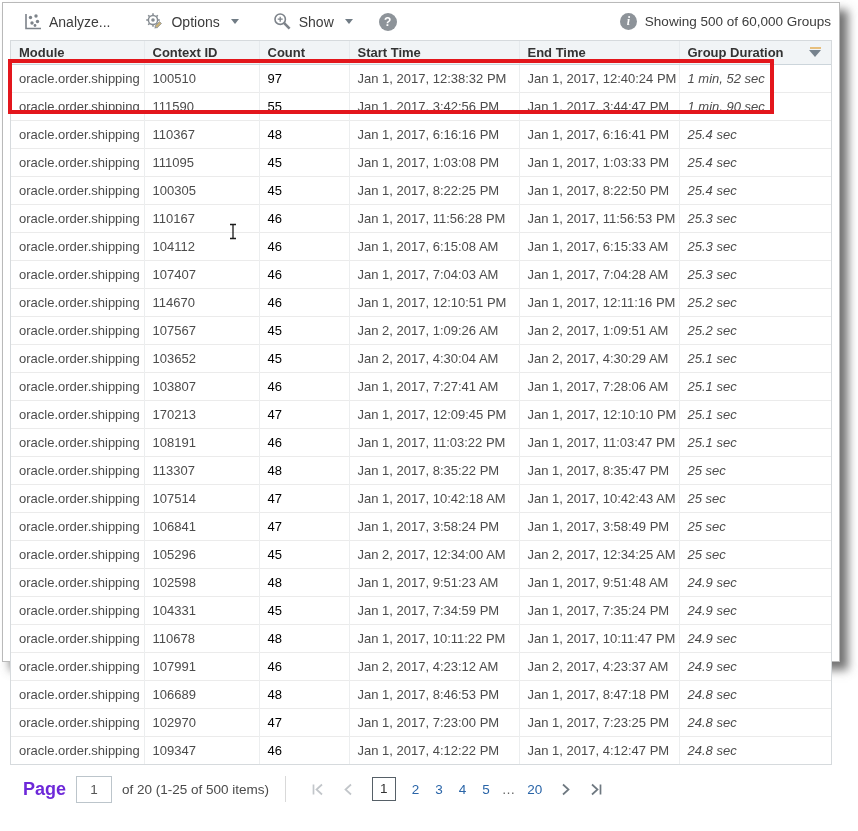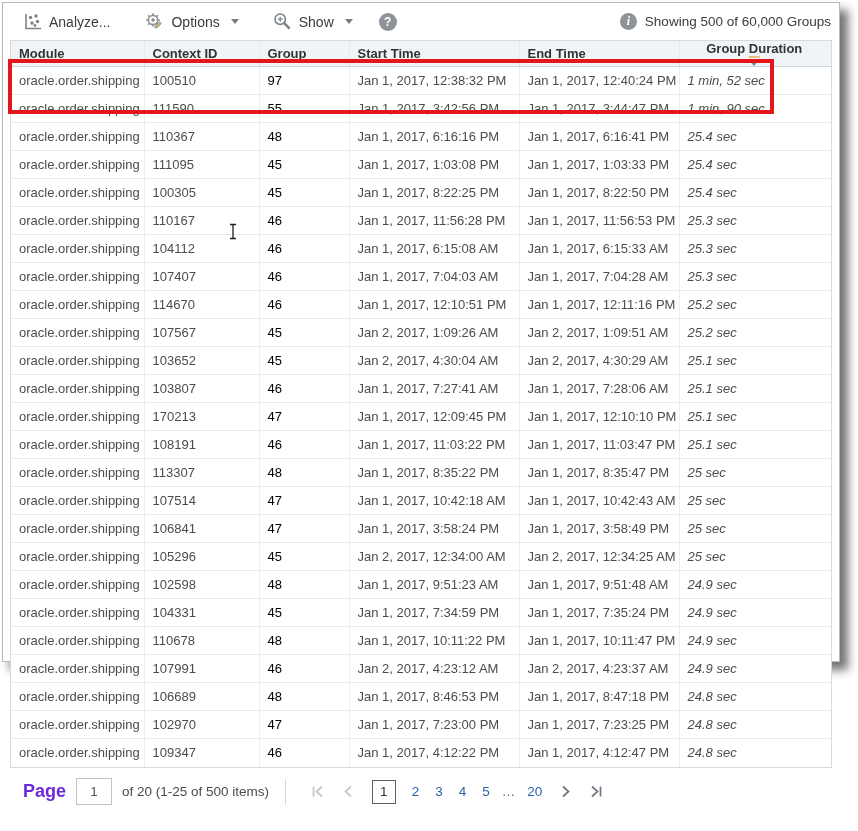"Group" th { text: Group -> Count }
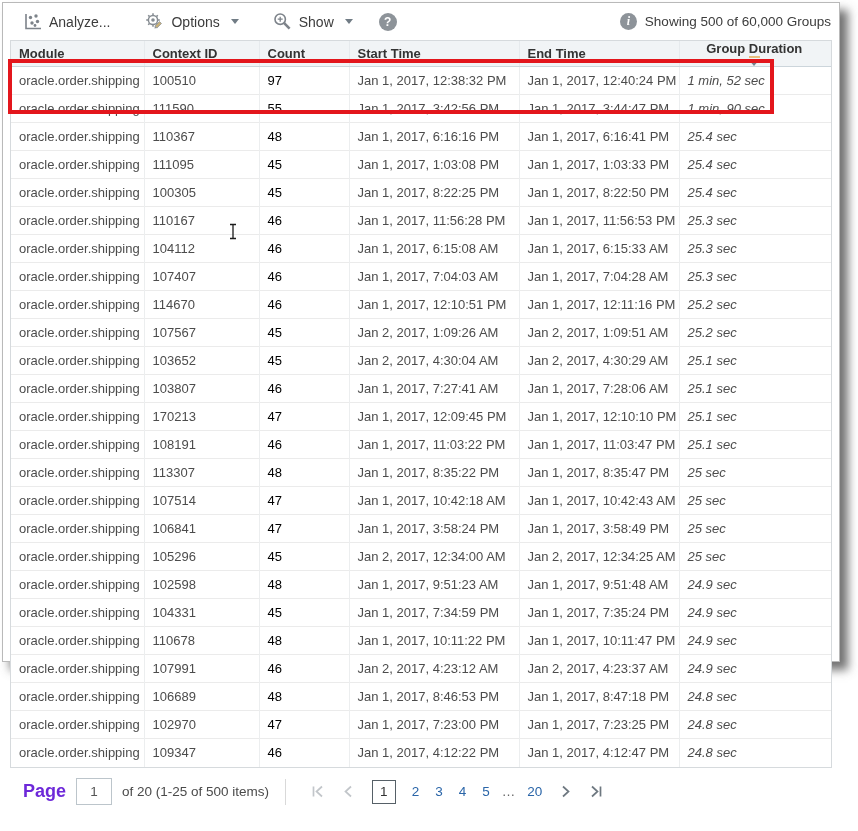"Group Duration" .th-flex { flex-direction: column -> none }
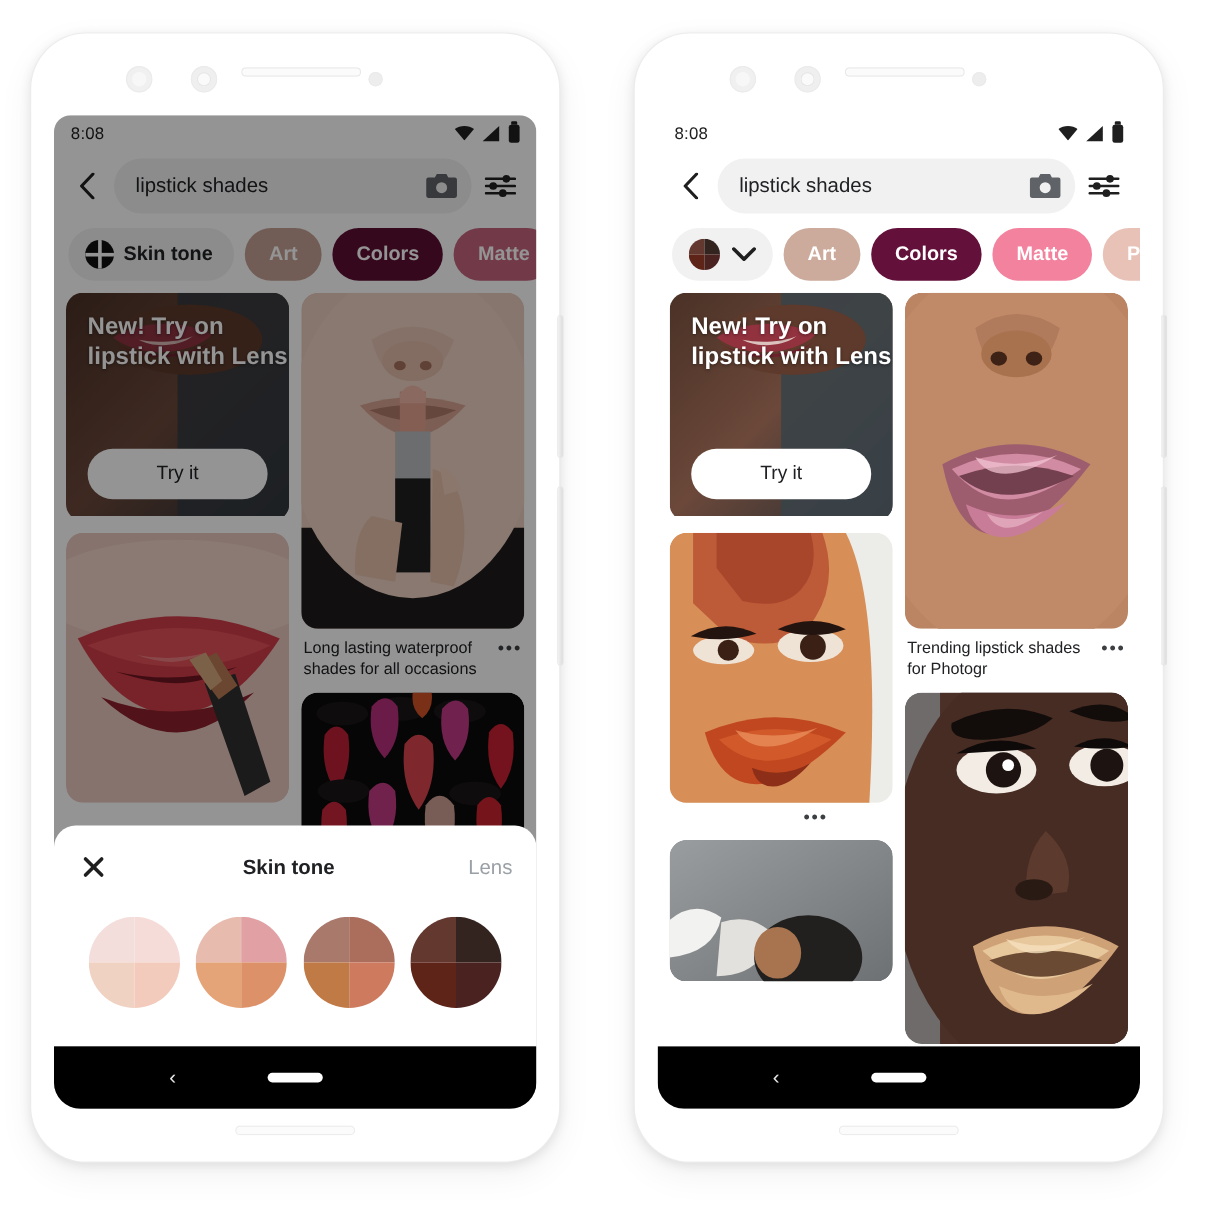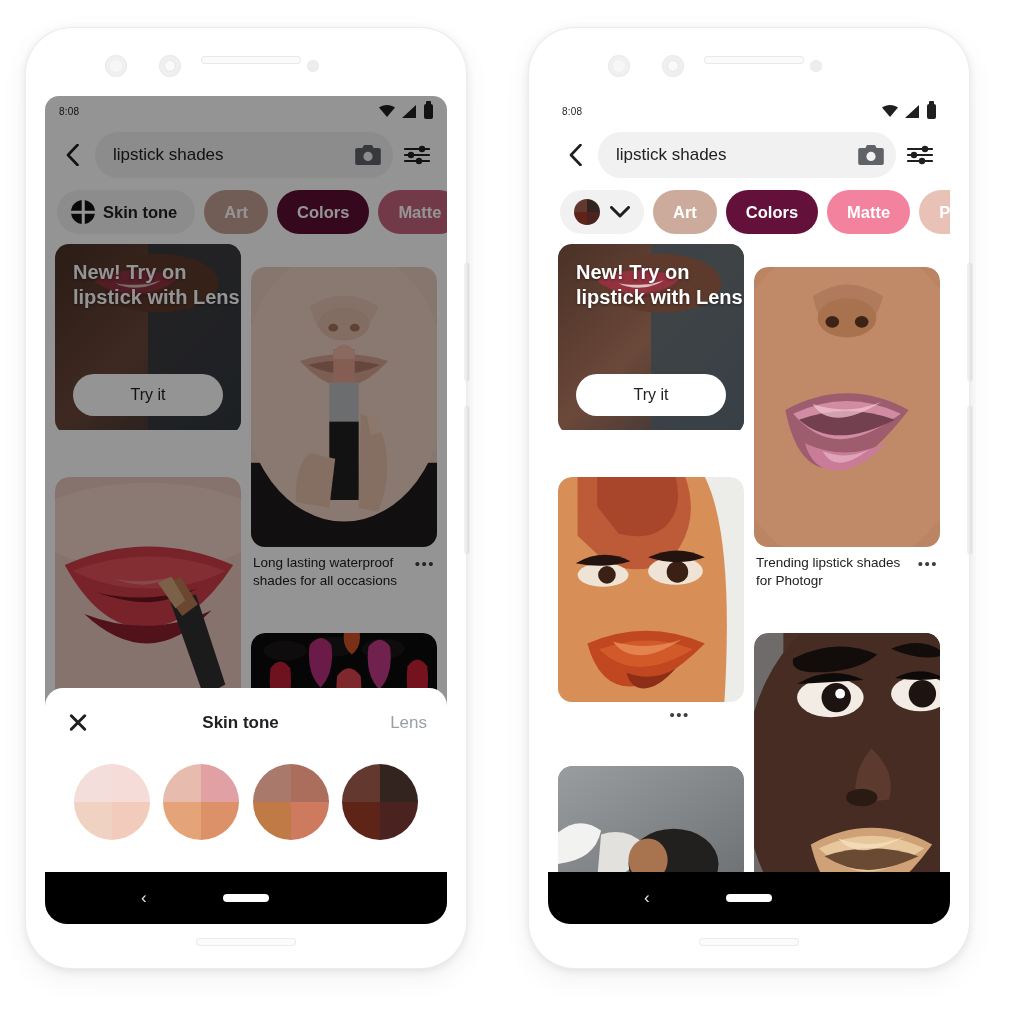"8:08" .statusbar { font-size: 10px -> 14px }
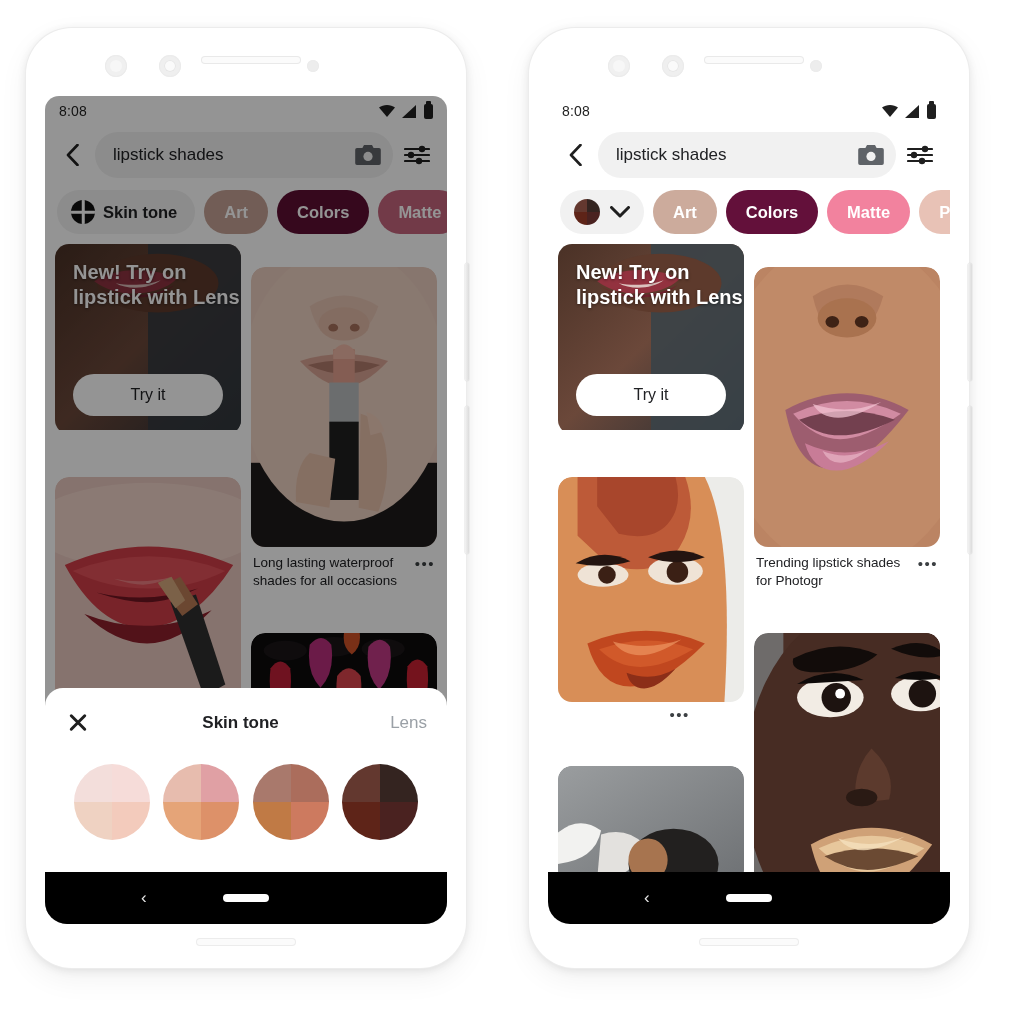"New! Try on lipstick with" .col { gap: 20px -> 10px }
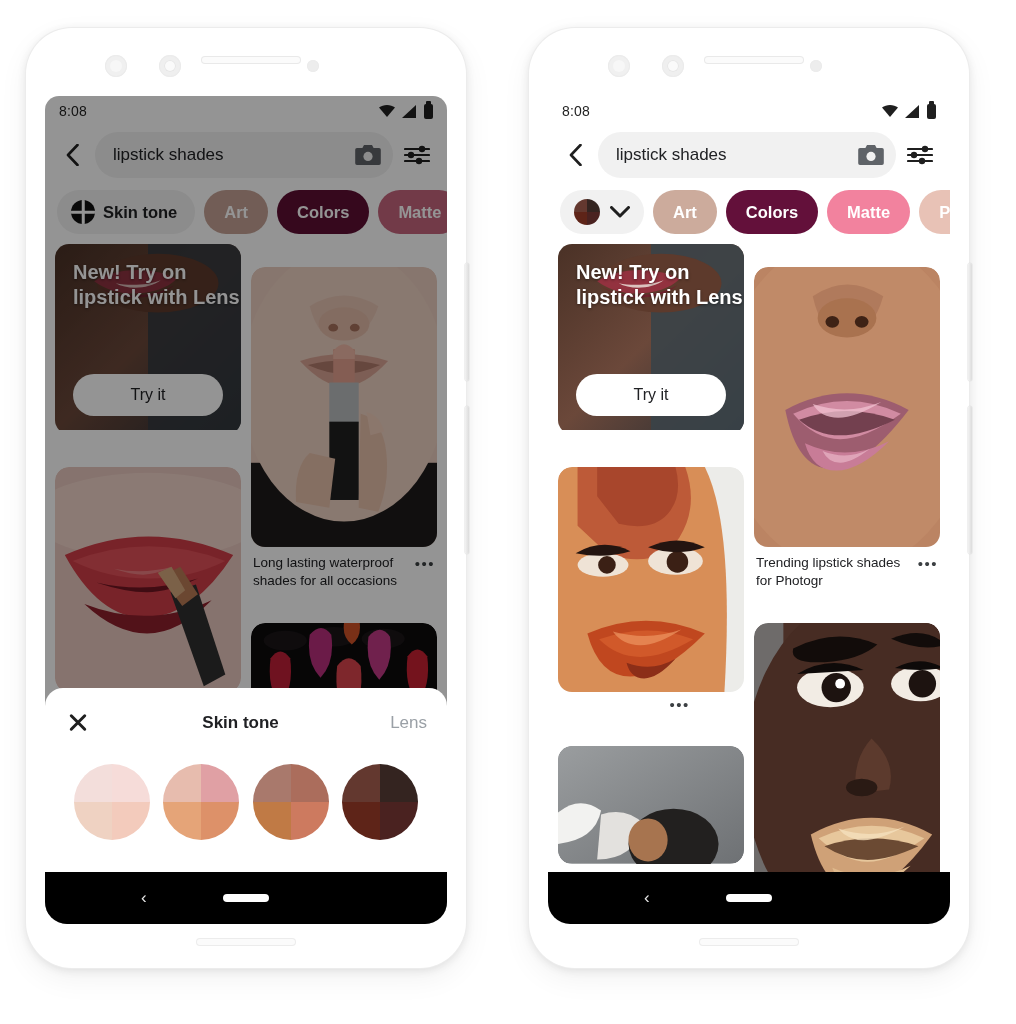"Long lasting waterproof shades for" .card { margin-top: 23px -> none }
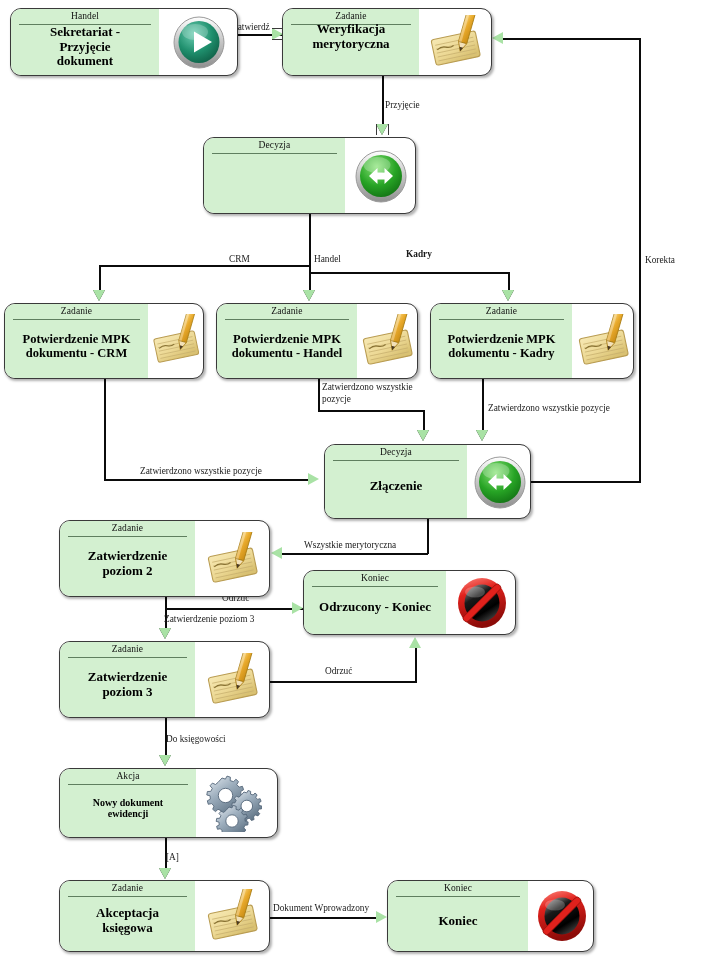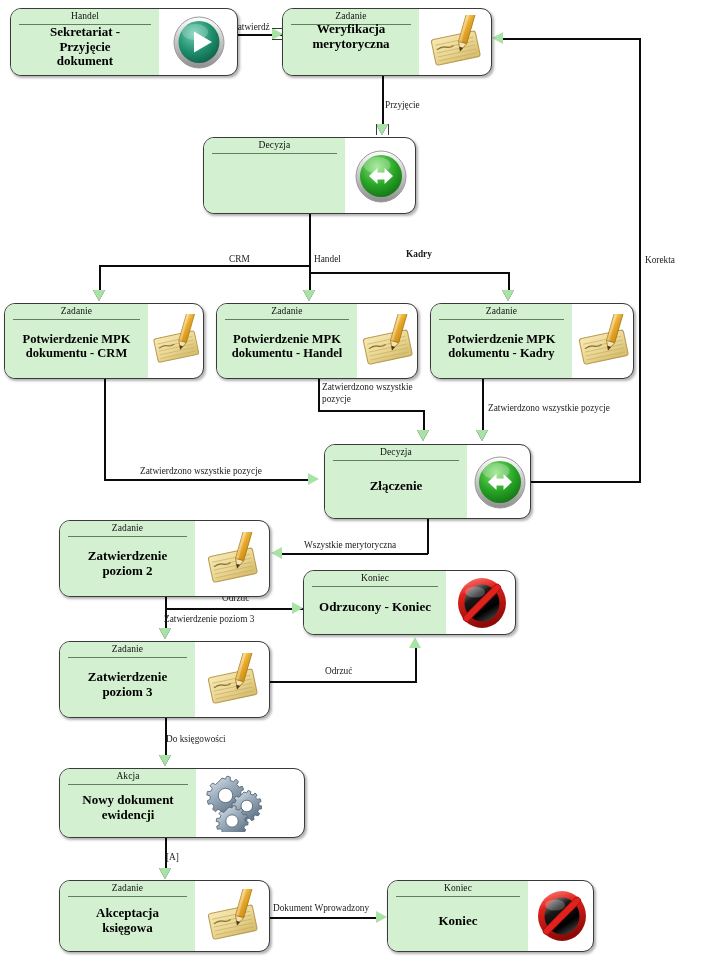"Akcja" div.node { width: 246px -> 219px }
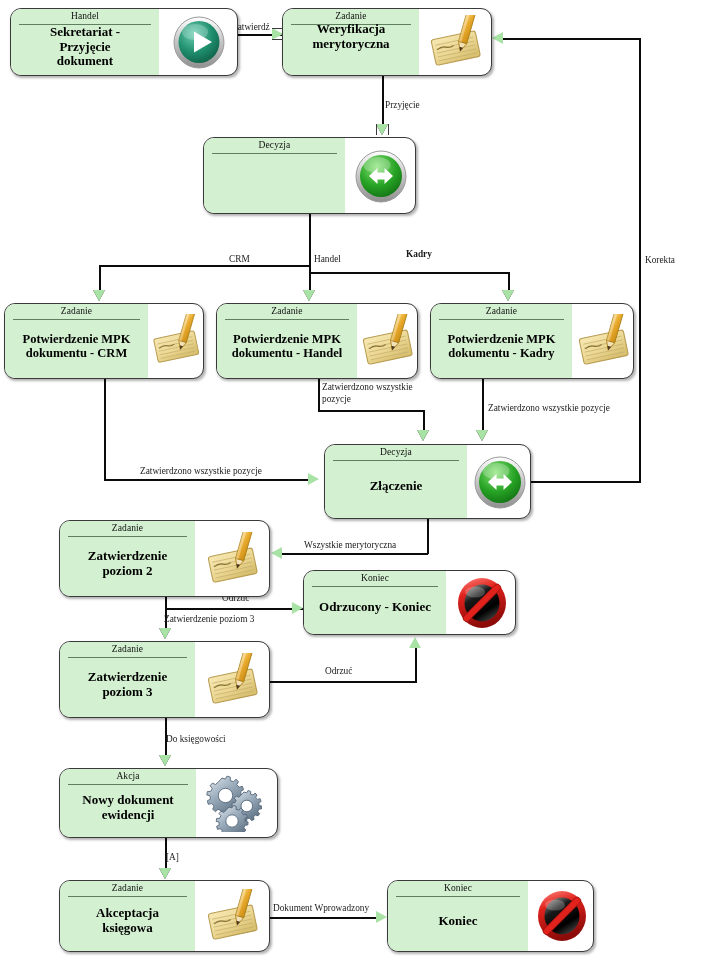"Nowy dokument" div.title { font-size: 13px -> 10px }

● ● ● ● ●

### What to produce
Restate word for word the lines above that start at the line containing "lasting waterproof shades" and run to the end of the listing; exclude the pictures.

### Response box
"Long lasting waterproof shades for" .card { margin-top: 23px -> none }
"Akcja" div.node { width: 246px -> 219px }
"Nowy dokument" div.title { font-size: 13px -> 10px }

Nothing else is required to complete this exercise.